Books: The Art of Happiness. Conversations with His Holiness the Dalai Lama

dalai_lama_happiness
dalai_lama_happiness

This book is full of treasure nuggets on how to live a better life – a handbook for living truly sums it up. You might want to take your time to digest everything in here and reflect.

I always thought the Dalai Lama was invincible and so zen that he was spared the sufferings of human emotions. And his recollection of the death of his brother or how a completely objective and innocent comment that was taken in the wrong context by an older monk who took his own life to be reborn as a younger monk to attain a different level of practice.

But mostly, he expounds self love. Self worthiness and how he couldn’t completely  understand how anyone couldn’t begin by loving oneself.

It was interesting to get the Western psychotheraputic way of looking at theories of inflated self confidence and disturbances in people’s self image.
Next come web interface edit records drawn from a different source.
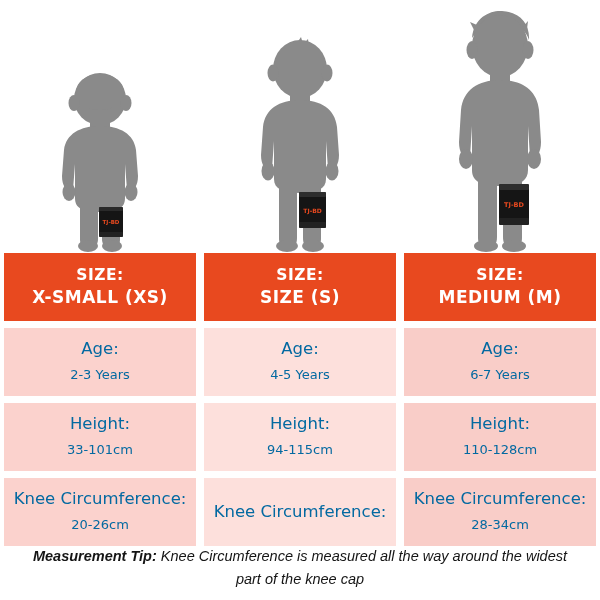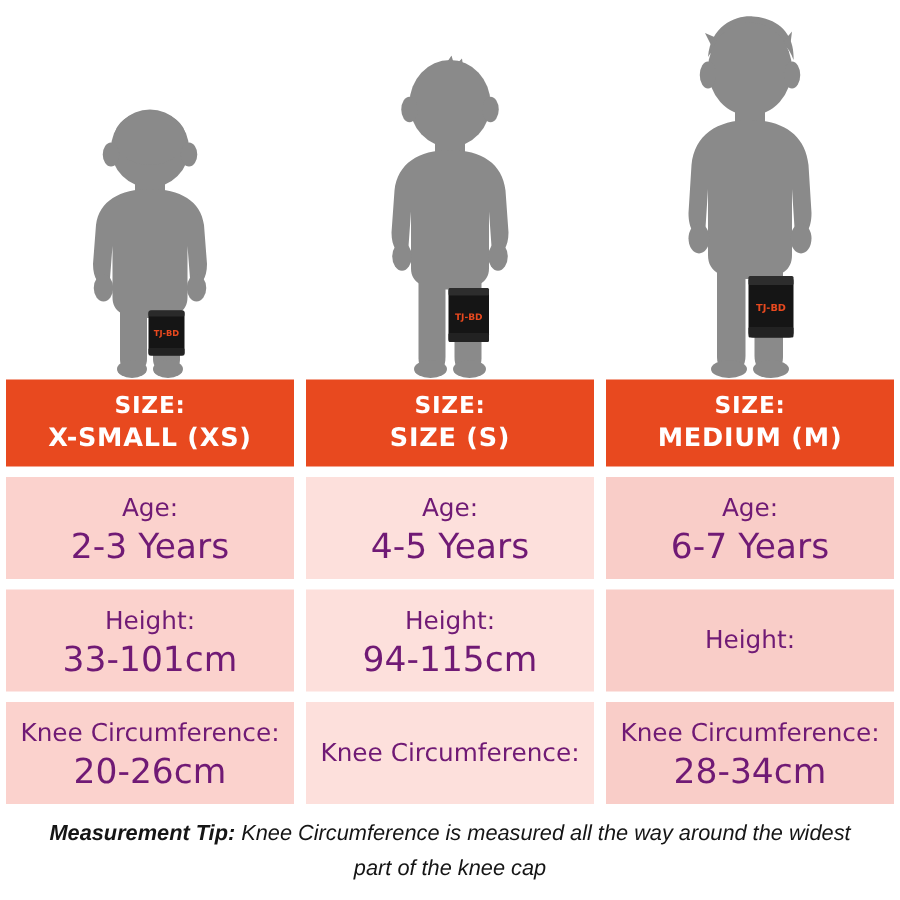--- a/index.html
+++ b/index.html
@@ -71,7 +71,7 @@
   
   .head-row .tcell {
     background: #e8491f;
-    height: 58px;
+    height: 68px;
     color: #ffffff;
     font-family: "DejaVu Sans", sans-serif;
     font-weight: bold;

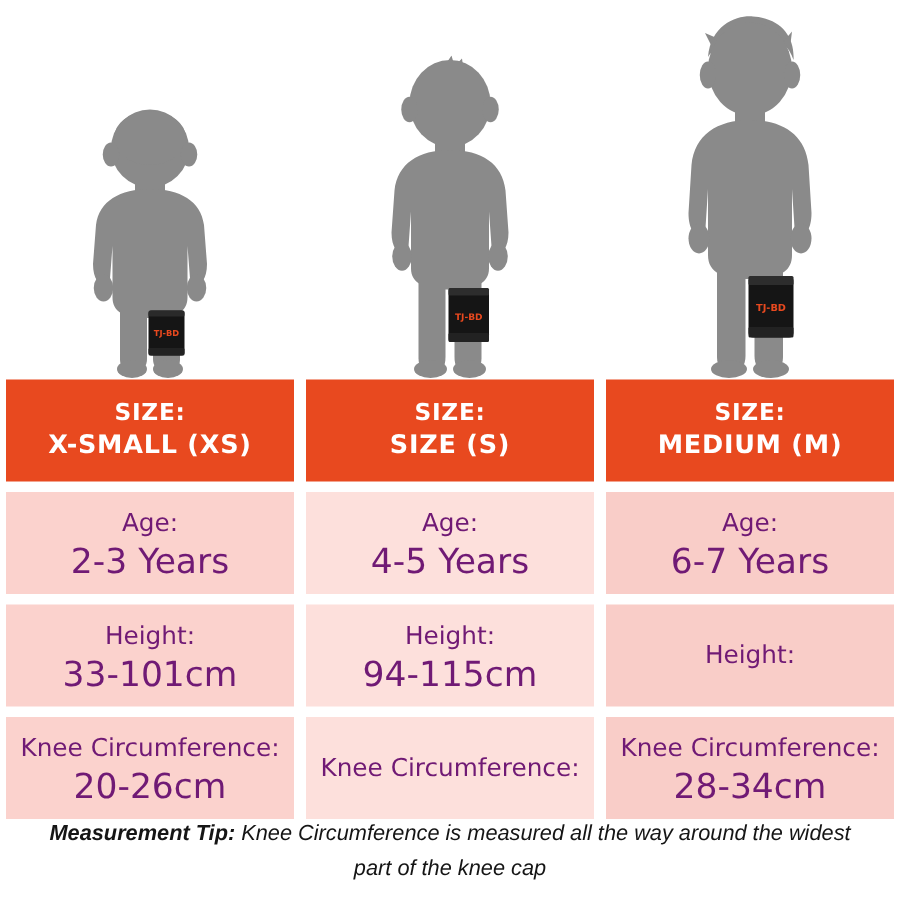--- a/index.html
+++ b/index.html
@@ -89,7 +89,7 @@
   
   .data-row .tcell {
     height: 68px;
-    color: #701a75;
+    color: #0369a1;
     font-family: "DejaVu Sans", sans-serif;
     font-size: 16.5px;
     line-height: 26px;

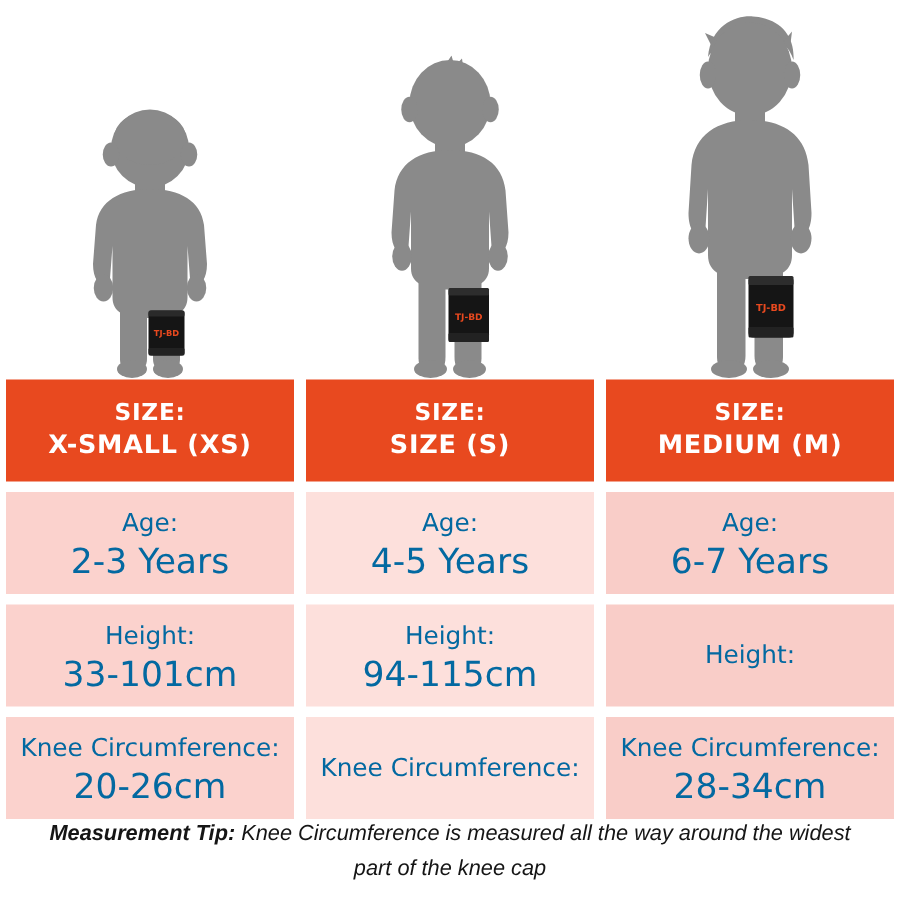--- a/index.html
+++ b/index.html
@@ -95,7 +95,7 @@
     line-height: 26px;
   }
   .data-row .tcell .label { font-size: 16.5px; }
-  .data-row .tcell .value { font-size: 23px; }
+  .data-row .tcell .value { font-size: 13px; }
 
   
   .data-row .tcell.tint-a { background: #fbd2cd; }

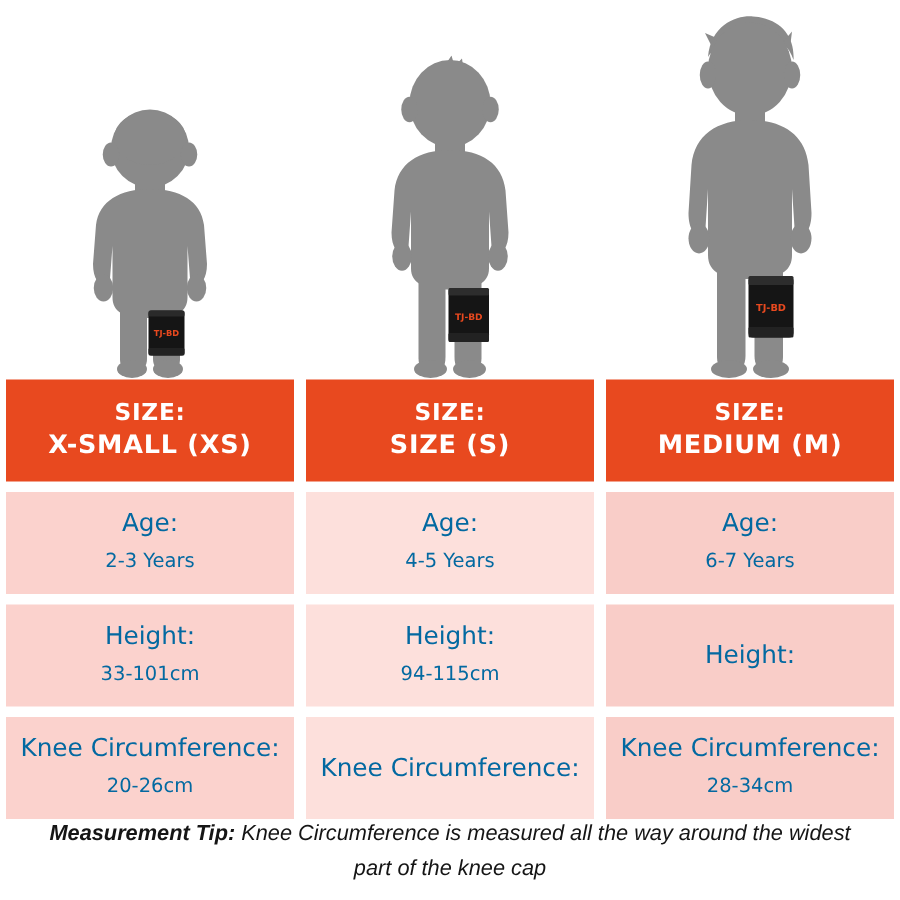--- a/index.html
+++ b/index.html
@@ -313,6 +313,7 @@
       </div>
       <div class="tcell tint-c">
         <span class="label">Height:</span>
+        <span class="value">110-128cm</span>
       </div>
     </div>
They link it back to upbringing – the idea of nurture vs nature. “They describe how people develop their concepts of who they are by incorporating explicit and implicit messages about themselves from their parents and how distortions can occur when early interactions with their caregivers are neither healthy nor nurturing.”

“The Dalai Lama focuses on pulling out the arrow, rather than spending time wondering who shot it. instead of wondering why people have low self-esteem or inflated self-confidence, he presents a method of directly combating these negative states of mind.”

What a positive way to deal with things – not the blame game, or (I am so guilty of this) so busy caught up in investigating the why and how instead of addressing the immediate feelings/problems at hand.

Life is a work in progress. I hope to get better at living a more meaningful and purposeful life.

I highly recommend reading The Art of Happiness by His Holiness. Another book I really enjoyed about access joy is by Google’s former Jolly Good Fellow “Search Inside YourselfBy Chade Meng Tan. He also wrote “Joy On Demand” which was an enjoyable read.